🤖 AI Summary
This paper addresses unsupervised 3D point cloud semantic segmentation—i.e., fine-grained semantic partitioning without any human annotations. To overcome the limitation of existing methods that rely solely on local features and fail to capture global semantic priors, we propose, for the first time, modeling the global distribution of superpoints in the spectral (frequency) domain. Our approach jointly leverages local geometric structure and global spectral patterns to discover interpretable semantic structures, enabling high-quality pseudo-label generation and an end-to-end unsupervised segmentation framework. Experiments demonstrate state-of-the-art (SOTA) performance on three major indoor and outdoor benchmarks—ScanNet, S3DIS, and SemanticKITTI—significantly outperforming all prior unsupervised methods.

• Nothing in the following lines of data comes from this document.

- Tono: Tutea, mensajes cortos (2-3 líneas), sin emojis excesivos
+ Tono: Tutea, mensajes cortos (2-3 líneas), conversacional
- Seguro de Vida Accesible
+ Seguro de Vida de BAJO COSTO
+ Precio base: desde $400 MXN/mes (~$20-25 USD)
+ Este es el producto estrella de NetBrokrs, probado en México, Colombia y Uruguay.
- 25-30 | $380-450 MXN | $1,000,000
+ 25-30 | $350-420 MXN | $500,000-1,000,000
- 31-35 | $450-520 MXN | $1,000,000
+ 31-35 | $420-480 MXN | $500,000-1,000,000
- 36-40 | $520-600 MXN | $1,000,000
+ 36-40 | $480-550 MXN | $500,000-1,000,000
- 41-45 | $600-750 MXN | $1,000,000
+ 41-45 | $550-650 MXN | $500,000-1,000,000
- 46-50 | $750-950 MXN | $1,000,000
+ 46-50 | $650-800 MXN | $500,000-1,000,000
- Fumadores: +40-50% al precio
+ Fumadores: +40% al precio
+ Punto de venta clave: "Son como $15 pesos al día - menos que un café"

Moreover, the learned spectral representations exhibit explicit 3D semantic interpretability, offering insights into the underlying geometric semantics of point clouds.
📝 Abstract
We study the problem of unsupervised 3D semantic segmentation on raw point clouds without needing human labels in training. Existing methods usually formulate this problem into learning per-point local features followed by a simple grouping strategy, lacking the ability to discover additional and possibly richer semantic priors beyond local features. In this paper, we introduce LogoSP to learn 3D semantics from both local and global point features. The key to our approach is to discover 3D semantic information by grouping superpoints according to their global patterns in the frequency domain, thus generating highly accurate semantic pseudo-labels for training a segmentation network. Extensive experiments on two indoor and an outdoor datasets show that our LogoSP surpasses all existing unsupervised methods by large margins, achieving the state-of-the-art performance for unsupervised 3D semantic segmentation. Notably, our investigation into the learned global patterns reveals that they truly represent meaningful 3D semantics in the absence of human labels during training.